Ya no está la bicicleta en la puerta del supermercado. Ni la caja de plástico atada al portaequipaje donde llevaba parte de sus pertenencias, entre ellas el transistor donde se podían escuchar músicas de su tierra, el móvil con el que, a veces, se le oía hablar en otra lengua y también, y sobre todo, sus medicinas, porque aunque pobre y sin techo sufría una afección cardíaca. Era tan habitual su presencia en la puerta del supermercado que podría llegarse a pensar quién estaba allí antes, si él o el supermercado. Hasta hace pocos días su imagen era inseparable de aquel espacio. La bicicleta apoyada en la pared, una banqueta de tijera junto a la puerta para sentarse mientras esperaba que le echaran algunas monedas y un pequeño cuenco donde caían las de cinco, diez o veinte céntimos, ya sin brillo de tan desgastadas. Nunca vi allí un billete ni siquiera de cinco. De vez en cuando dejaba allí, solas, todas sus cosas y entraba al supermercado donde cogía una barra de pan o una botella de agua que pagaba en caja como cualquier otro ciudadano. Nunca vi, como en otros casos, que las dependientas lo siguieran con la mirada. Vivía en una colorida tienda de campaña junto a la avenida de Benidorm, instalada entre los cipreses de una vieja urbanización y algunos arbustos que la semi-ocultaban a la vista de los viandantes. Desde los coches apenas se la veía. Conociendo su existencia se podían ver colgada ropa de una cuerda. No de cualquier manera. Las camisas en sus perchas y los calcetines con sus pinzas. Cambiaba de atuendo con frecuencia. Supuse que gastaba mi número de zapatos un día que lo vi llevar puesto aquel par que le había regalado. Siempre agradecía con un “Gracias, señor”, la poca o mucha ayuda que se le prestaba. Alguna vez lo vi entablar conversación con alguien que se paraba ante él. Su presencia irradiaba serenidad. Jamás lo vi agitado ni enfurecido. Ni siquiera intranquilo. Hoy, caminando hacia el mar, un amigo me lo ha dicho:
–Dimitri ha muerto.
–¿Cómo ha sido?
–Hace ya unas semanas le robaron el bolso donde llevaba sus pertenencias y entre ellas la medicación. A través de la Cruz Roja, donde él acudía con frecuencia, le gestionaron de nuevo los papeles para conseguir la medicación cardiológica que necesitaba y venía tomando hacía ya un tiempo. Fue en estas circunstancias cuando se le produjo un ictus cerebral del que lo atendieron en el Hospital General de Alicante.
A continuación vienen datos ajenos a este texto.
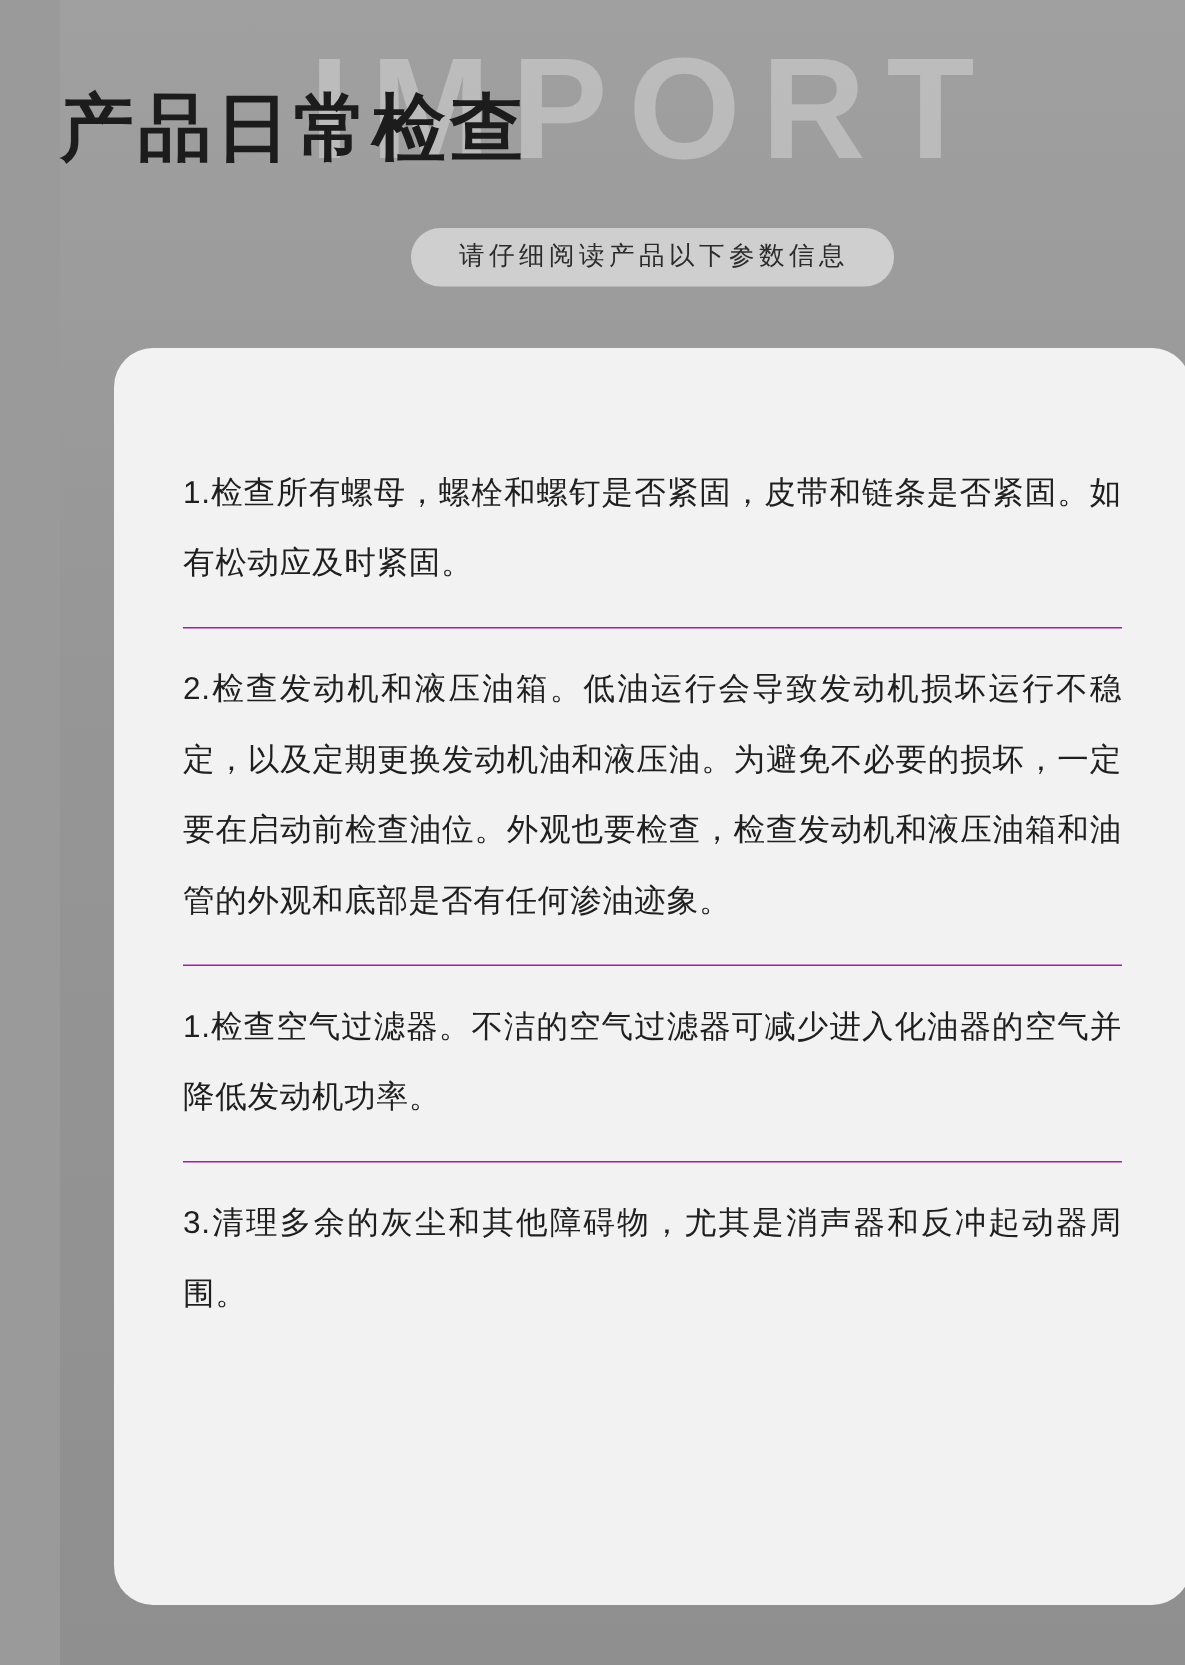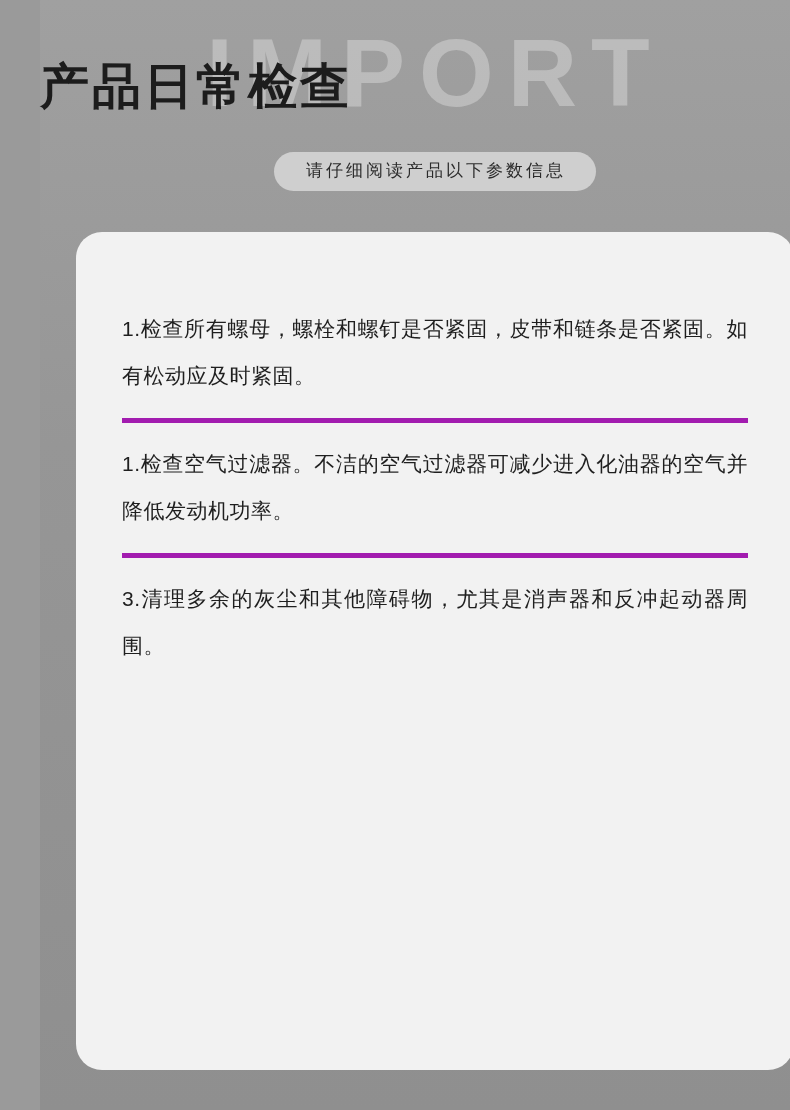--- a/index.html
+++ b/index.html
@@ -87,7 +87,7 @@
   }
   .item {
     padding: 17px 0 19px 0;
-    border-bottom: 5px solid #a21caf;
+    border-bottom: 1px solid #a21caf;
   }
   .item:last-child {
     border-bottom: none;

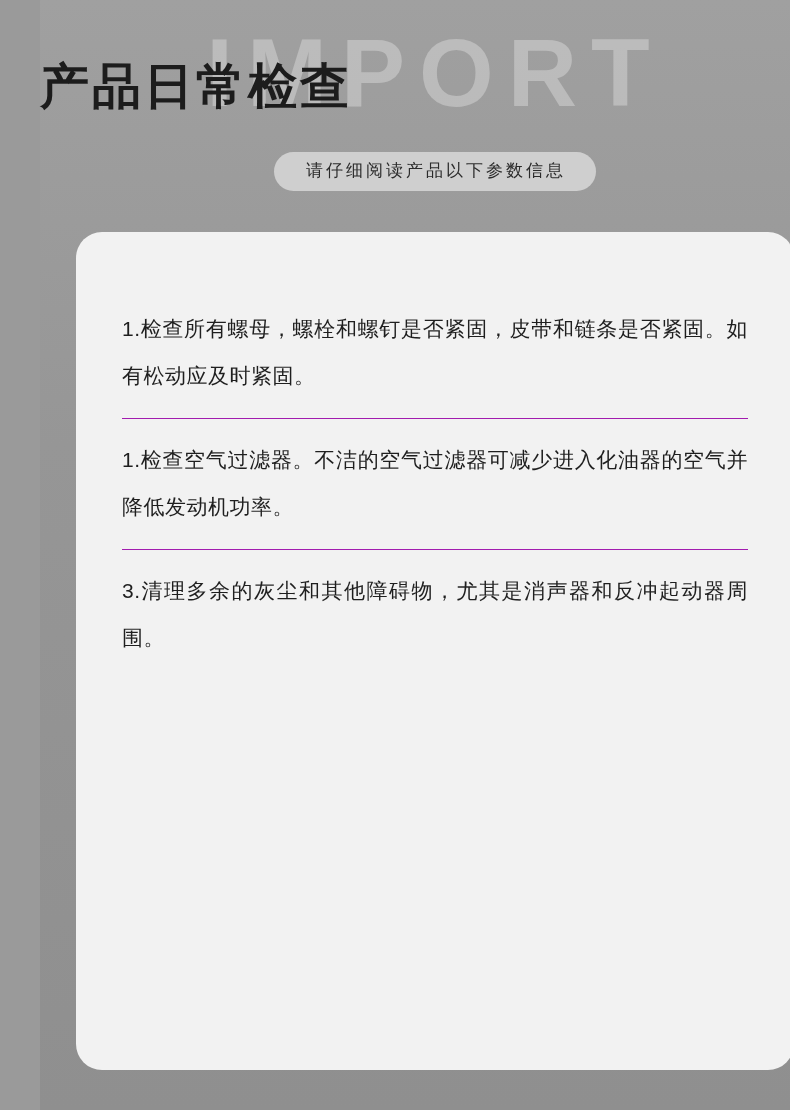--- a/index.html
+++ b/index.html
@@ -118,6 +118,9 @@
       <div class="item-text">1.检查所有螺母，螺栓和螺钉是否紧固，皮带和链条是否紧固。如有松动应及时紧固。</div>
     </div>
     <div class="item">
+      <div class="item-text">2.检查发动机和液压油箱。低油运行会导致发动机损坏运行不稳定，以及定期更换发动机油和液压油。为避免不必要的损坏，一定要在启动前检查油位。外观也要检查，检查发动机和液压油箱和油管的外观和底部是否有任何渗油迹象。</div>
+    </div>
+    <div class="item">
       <div class="item-text">1.检查空气过滤器。不洁的空气过滤器可减少进入化油器的空气并降低发动机功率。</div>
     </div>
     <div class="item">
Ya más recuperado lo trasladaron al de San Juan donde, imprevistamente, falleció.
No se sabe si por causa del corazón o del ictus.
–¿Tenía familia y han podido comunicarse con ella?
–A las 24 horas de su muerte se presentó aquí un hijo suyo residente en Canadá y se ocupó de los restos de su padre y de sus pocas pertenencias. Tenía 63 años.
¿Cuáles serían las razones para que un día abandonara su país, Bulgaria, y a su familia, puesto que al menos tiene un hijo, y viniera a establecerse aquí, tan lejos de su tierra y de su gente? ¿Qué historia habría detrás de aquella persona pacífica que pasaba los días sentado a la puerta de un supermercado y las noches en la soledad de su tienda?
¿Quién podría imaginar, viendo al pobre Edipo, ciego, andar por los caminos, cuál era la historia que llevaba a sus espaldas? ¿Qué sabemos de tantos seres que pasan a nuestro lado cada día?
San Juan, 7 de abr. de 24. José Luis Simón Cámara.